Capacity Derive

BalajiL · ‎09-28-2025

I’m reaching out for a quick assist in validating the appropriate Microsoft Fabric SKU for a customer currently in the proposal stage. The customer is looking for ROI insights compared to their existing Databricks platform.

Below are the inventory details of the current Databricks system.

Historical Data Volume: 33 TB

Daily Data Ingestion: 100 GB

Spark Notebooks: 320

Pipelines: 60

Power BI Users: 1000+ users; Assumed ~100 daily viewers

Tables: 500

30 batch cycles running daily.

The average cost spent on monthly for the current system is $80,000 pm

Based on the SKU estimator derived the cost and ROI, the ROI appears significantly higher.

Platform	Compute Cost (Monthly USD)	Storage Cost (Monthly USD)	Total Monthly Cost (USD)	Total Annual Cost (USD)	ROI (%) (Fabric Prod + Dev 32 SKU)
Databricks (Actual)	$79,673.00	$6,052.00	$85,725.00	$10,28,700.00	-
Fabric F128 (Reserved) – Prod	$10,005.00	$4,415.08	$14,420.08	$1,73,040.96	79%
Fabric F256 (Reserved) - Prod	$20,010.00	$4,415.08	$24,425.08	$2,93,100.96	67%

Could you please help validate the Fabric SKU.

Please find the below screenshot of Fabric SKU calculator. Assumed the compressed file is 17000 GB and number of table is 550 and number of cycle mentioned is 4 in that case - SKU is F128; But in the current system the job is running 30 times in a day ( 30 batches) if i tweak it to 30 then the SKU reached to F2048. Please advice how should I arrive right SKU.

v-karpurapud · ‎10-05-2025

Hi @BalajiL

We have not received a response from you regarding the query and were following up to check if you had the opportunity to review the information provided. Please feel free to contact us if you have any further questions.

Thank You.

BalajiL · ‎10-05-2025

Hi @v-karpurapud

Looks the SKU calculator requires lot of improvement to derive the capacity for the customer ask. Many projects are running in Databricks, Synapse etc. There should be a way to map the existing load parameters exists and to derive capacity. The SKU calculator provides varies SKU with the same parameter input in multiple iteration sometimes it shows F256 or F512 without any modification on the parameter. Could you please help how to use batch cycle in the sku calculator with various tables and batches - it is not straight forward approach. I would request this should be considered and enhanced further.
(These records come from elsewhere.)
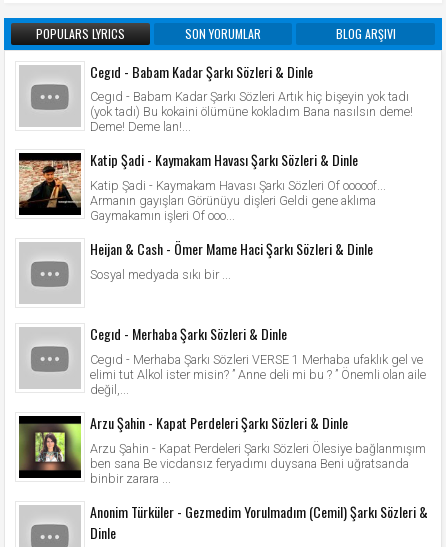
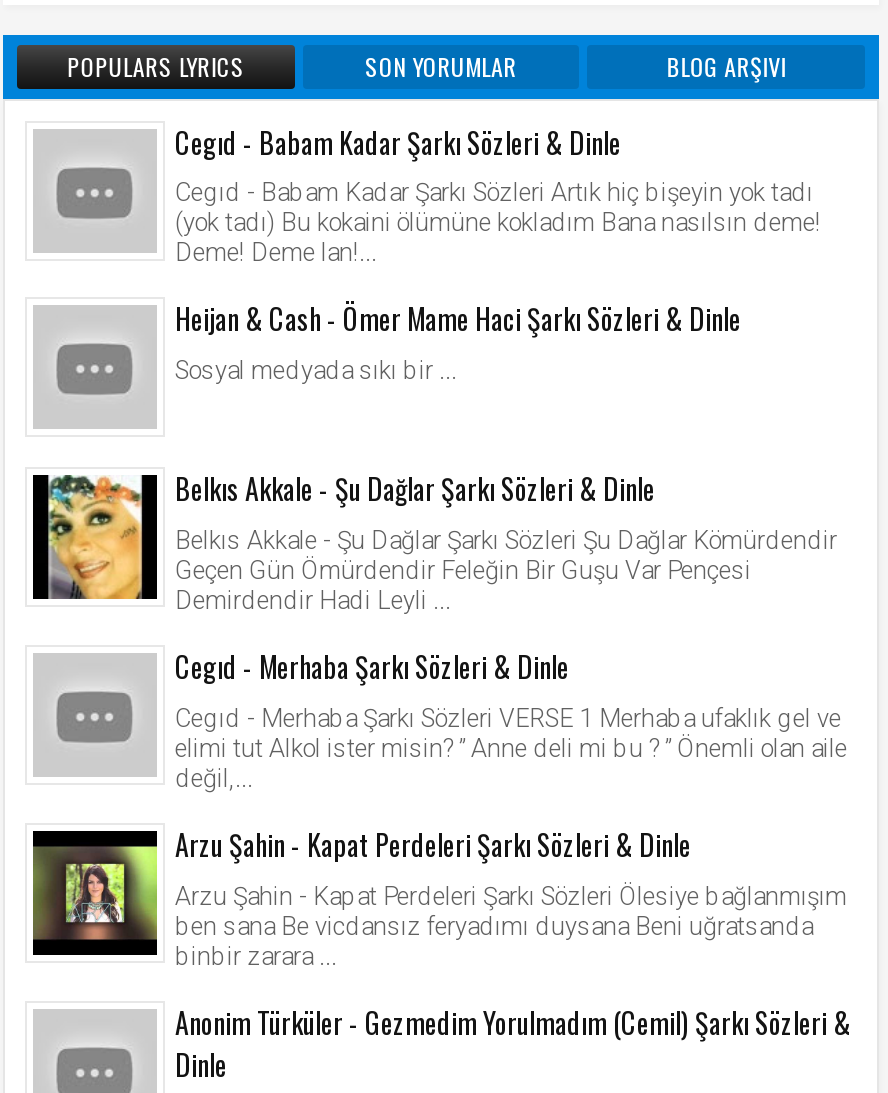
- [image]
- Katip Şadi - Kaymakam Havası Şarkı Sözleri & Dinle
- Katip Şadi - Kaymakam Havası Şarkı Sözleri Of ooooof...
- Armanın gayışları Görünüyu dişleri Geldi gene aklıma
- Gaymakamın işleri Of ooo...

moved up: Heijan & Cash - Ömer Mame Haci Şarkı Sözleri & Dinle | Sosyal medyada sıkı bir ...

+ [image]
+ Belkıs Akkale - Şu Dağlar Şarkı Sözleri & Dinle
+ Belkıs Akkale - Şu Dağlar Şarkı Sözleri Şu Dağlar Kömürdendir
+ Geçen Gün Ömürdendir Feleğin Bir Guşu Var Pençesi
+ Demirdendir Hadi Leyli ...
v-karpurapud · ‎10-06-2025

Hi @BalajiL
Thank you for providing such comprehensive feedback.

You have highlighted an important consideration regarding the SKU calculator's interpretation of workload parameters like batch cycles, table counts, and data volume. Currently, the calculator views the “number of batch cycles” as a measure of concurrent workload intensity, rather than the total number of runs over a day. This approach may lead to overestimating capacity needs, especially when multiple smaller or regional batches are run sequentially instead of concurrently.

The fluctuations in estimated SKUs (such as switching between F256 and F512 without clear parameter changes) may be attributed to the tool’s internal rounding or recalculation logic. For more precise results, it is recommended to enter peak concurrency values the highest number of jobs or pipelines running in parallel and the data volume processed concurrently, rather than total daily or regional batch runs.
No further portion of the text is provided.